Drug Companies Push For Price Controls—Again
I should know better than to run into this particular briar patch, but it needs saying. Last week, the New York Times reported that the price for a decades-old cancer drug, Mustargen, has jumped from $77.50 to $548.01 per two-week dose. The price for another old chemotherapy agent, Cosmegen, is going up even more according to the Times. Merck has spun off the sales of these drugs to Ovation Pharmaceuticals which has boosted the price of Mustargen 7-fold. Ovation claims that it needs to ask more for the drug in order to pay for new manufacturing facilities for it and to help pay for research on new drugs on rare diseases.
The economically ignorant Times notes, "[P]eople who analyze drug pricing say they see the Mustargen situation as emblematic of an industry trend of basing drug prices on something other than the underlying costs."
Ahem. Prices are not based on costs; they are based on what people are willing to pay for something. Think of it this way.Your parents probably paid less than $25,000 for their first house. Fortunately, let's say they bought in Chevy Chase, Maryland and stayed there all their lives. Now the average home price is $600,000. If one only took inflation from 1960 into account, the house would only be worth $160,000. Unfortunately, your parents were run over by a Presidential motorcade. As their heir, would you be willing to sell their house for the equivalent of what they paid for it? Would that be fair to you?

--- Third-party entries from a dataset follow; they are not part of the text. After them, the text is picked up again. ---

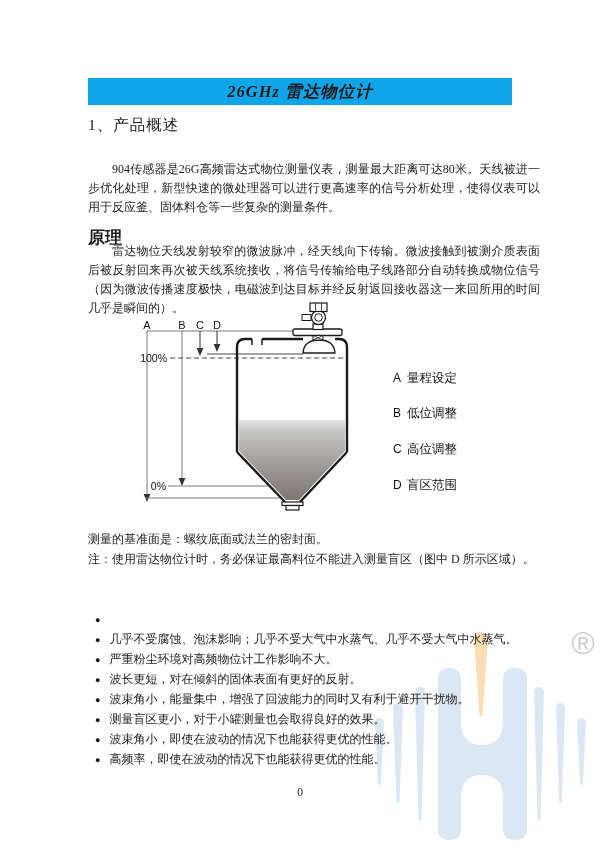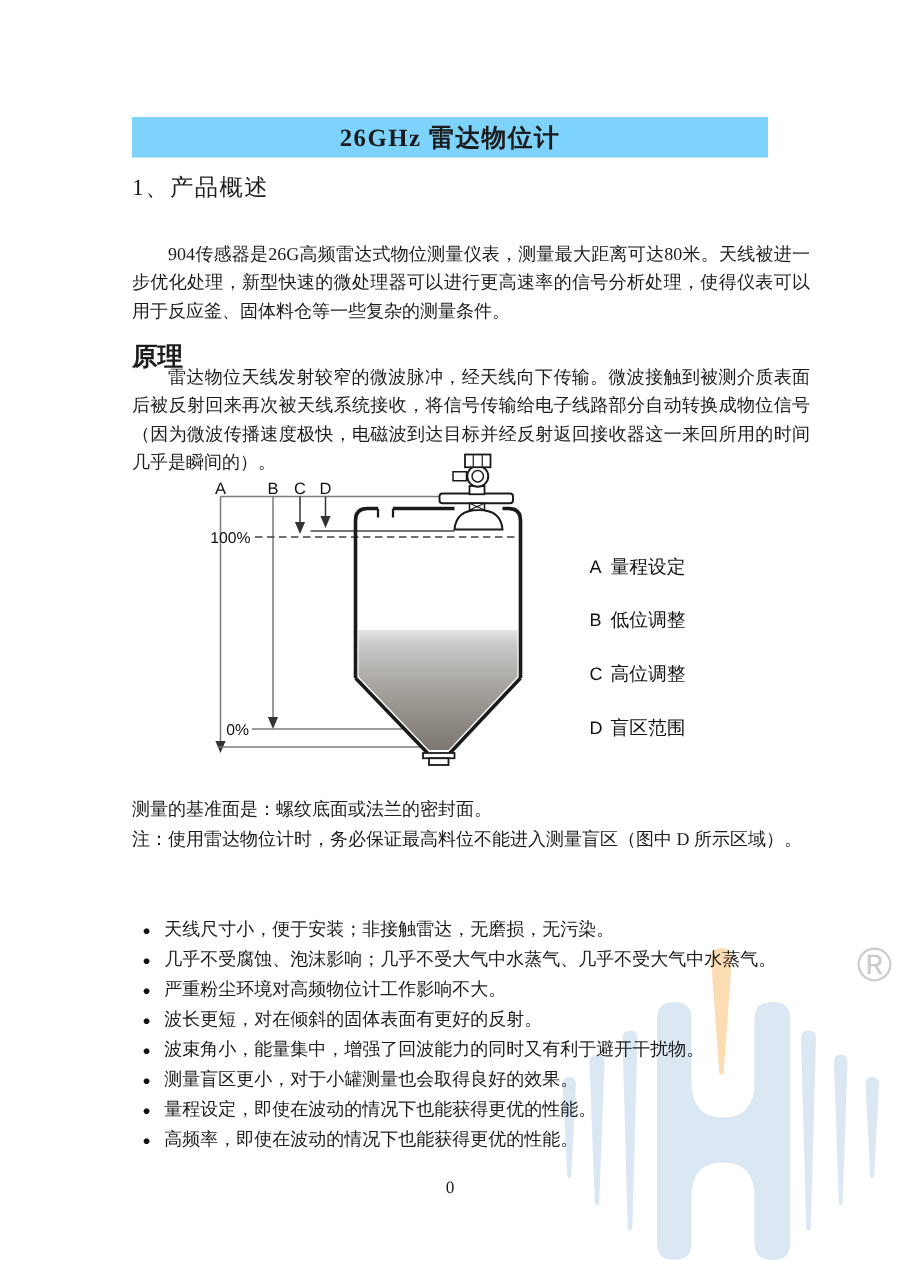--- a/index.html
+++ b/index.html
@@ -16,8 +16,8 @@
 
   .title-banner {
     left:88px; top:78px; width:424px; height:27px;
-    background:#7dd3fc; text-align:center; line-height:27px;
-    font-size:16.5px; font-weight:bold; letter-spacing:1px;
+    background:#0ea5e9; text-align:center; line-height:27px;
+    font-size:16.5px; font-weight:bold; letter-spacing:1px;font-style:italic;
   }
   .sec-heading { left:88px; top:115px; font-size:15.5px; font-weight:normal; letter-spacing:1px; }
   .body-para {

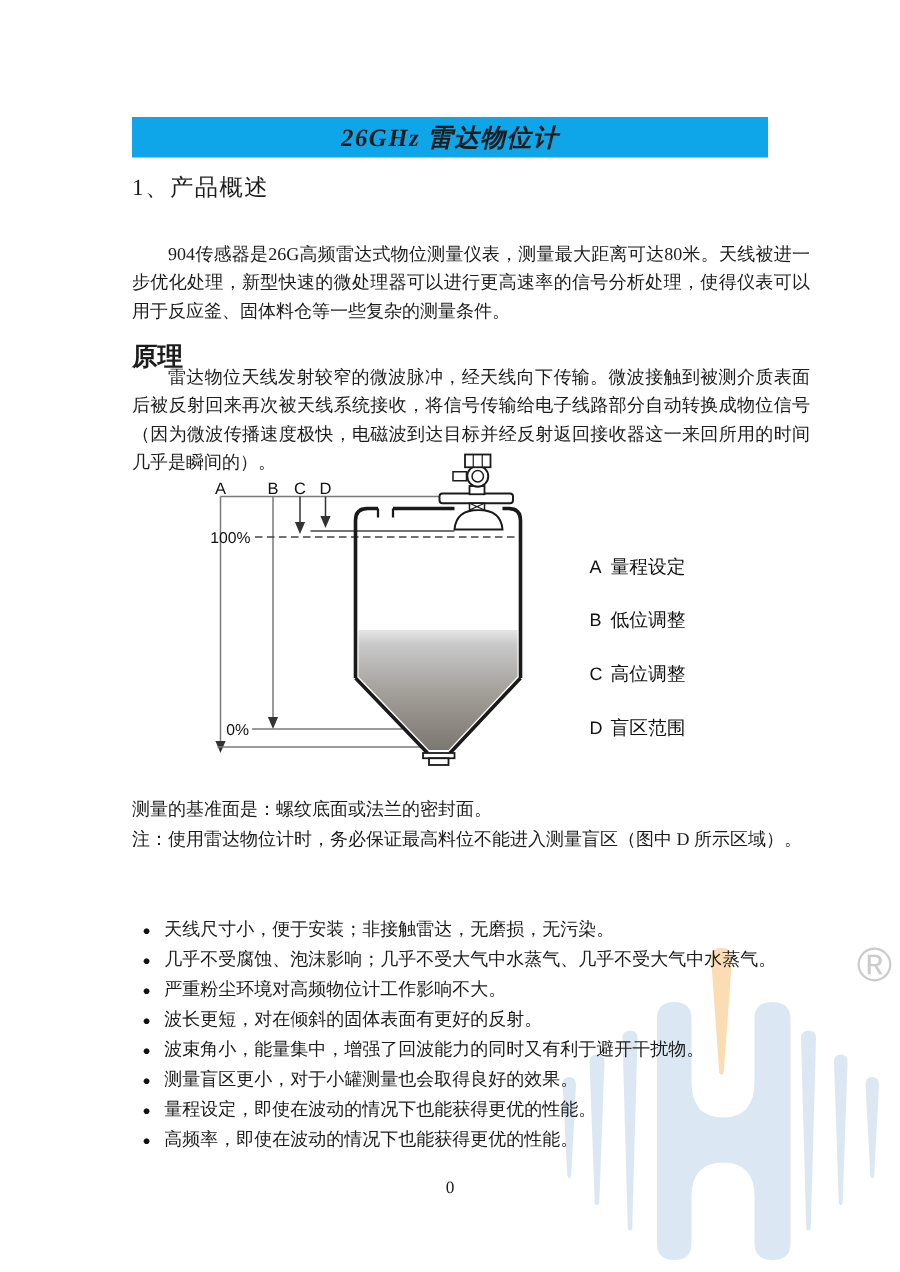--- a/index.html
+++ b/index.html
@@ -140,7 +140,6 @@
   <ul class="layer content features-list">
     <li>
         <span class="blt">●</span>
-        <span>天线尺寸小，便于安装；非接触雷达，无磨损，无污染。</span>
       </li>
     <li>
         <span class="blt">●</span>

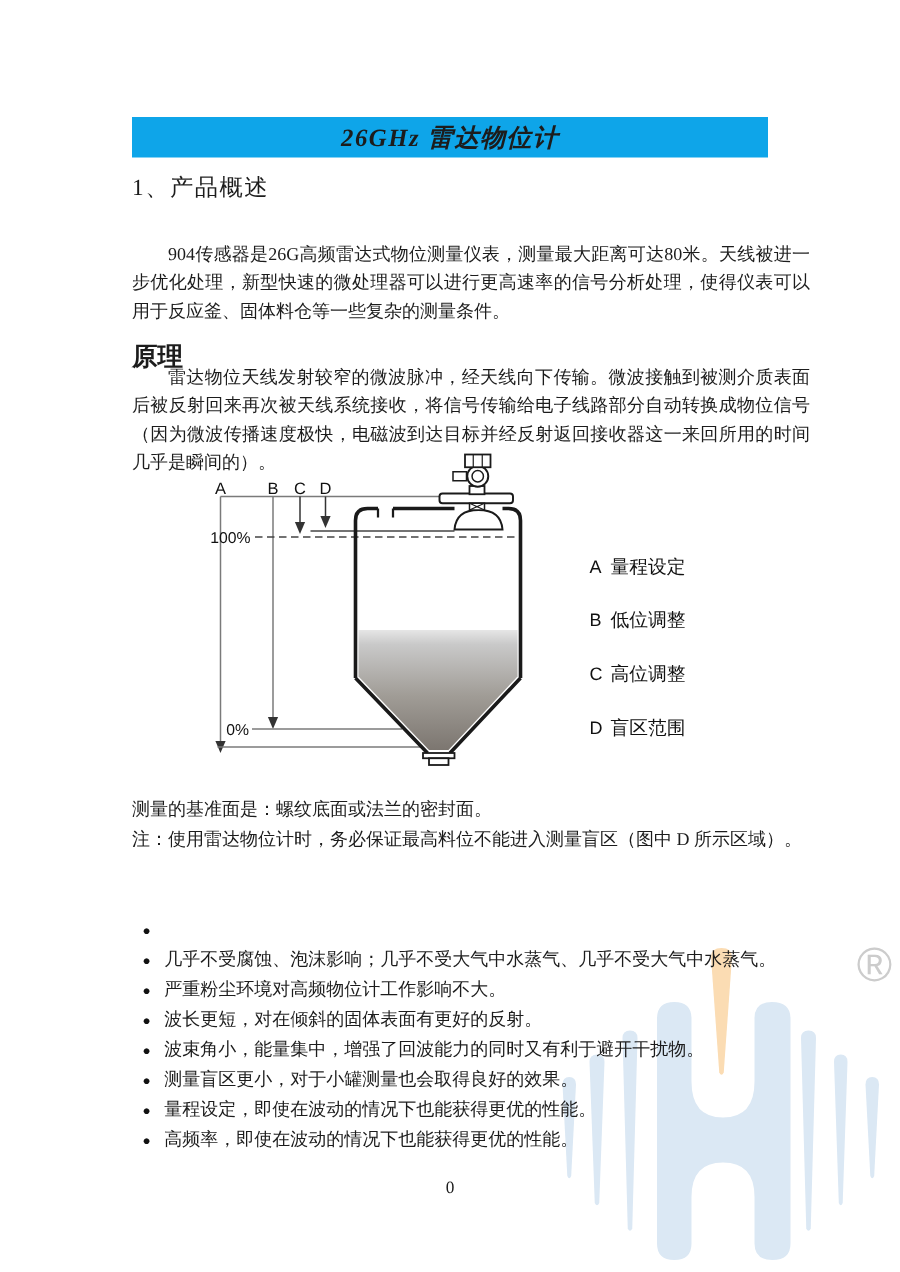--- a/index.html
+++ b/index.html
@@ -163,7 +163,7 @@
       </li>
     <li>
         <span class="blt">●</span>
-        <span>量程设定，即使在波动的情况下也能获得更优的性能。</span>
+        <span>波束角小，即使在波动的情况下也能获得更优的性能。</span>
       </li>
     <li>
         <span class="blt">●</span>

Of course, the response by many well-meaing people is something like "Drugs are different. Sick people need drugs; how dare someone profit off their misery!" However, there will be few new drugs if you take the profit out of discovering and producing them. Then sick people will simply suffer and die as they always have, but at least no one will have made a dime off of their misery. And while I'm thinking about it; how dare those grocers and homebuilders profit off of people's hunger and need for shelter!
In any case, the problem of third party payments in our health care system has royally screwed up rational pricing of all medical care including drugs. The normal incentives that hold down prices in other markets operate only feebly in health care. Thus even efforts to subsidize those who cannot afford drugs often end up unnecessarily boosting the profit margins of drug companies or, in the case of underpayment, forcing them to boost prices to people not receiving government funded health care.
That being said--we now live in a political market, not a free market, with respect to drugs. Price hikes like the ones Ovation just took make it much more likely that the public will clamor for and that the Federal government will impose drug price controls. Then we can all get cheap primitive drugs forever.
Disclosure: I own small amounts of several biomedical company stocks, but not any Merck or Ovation Pharmaceuticals stocks.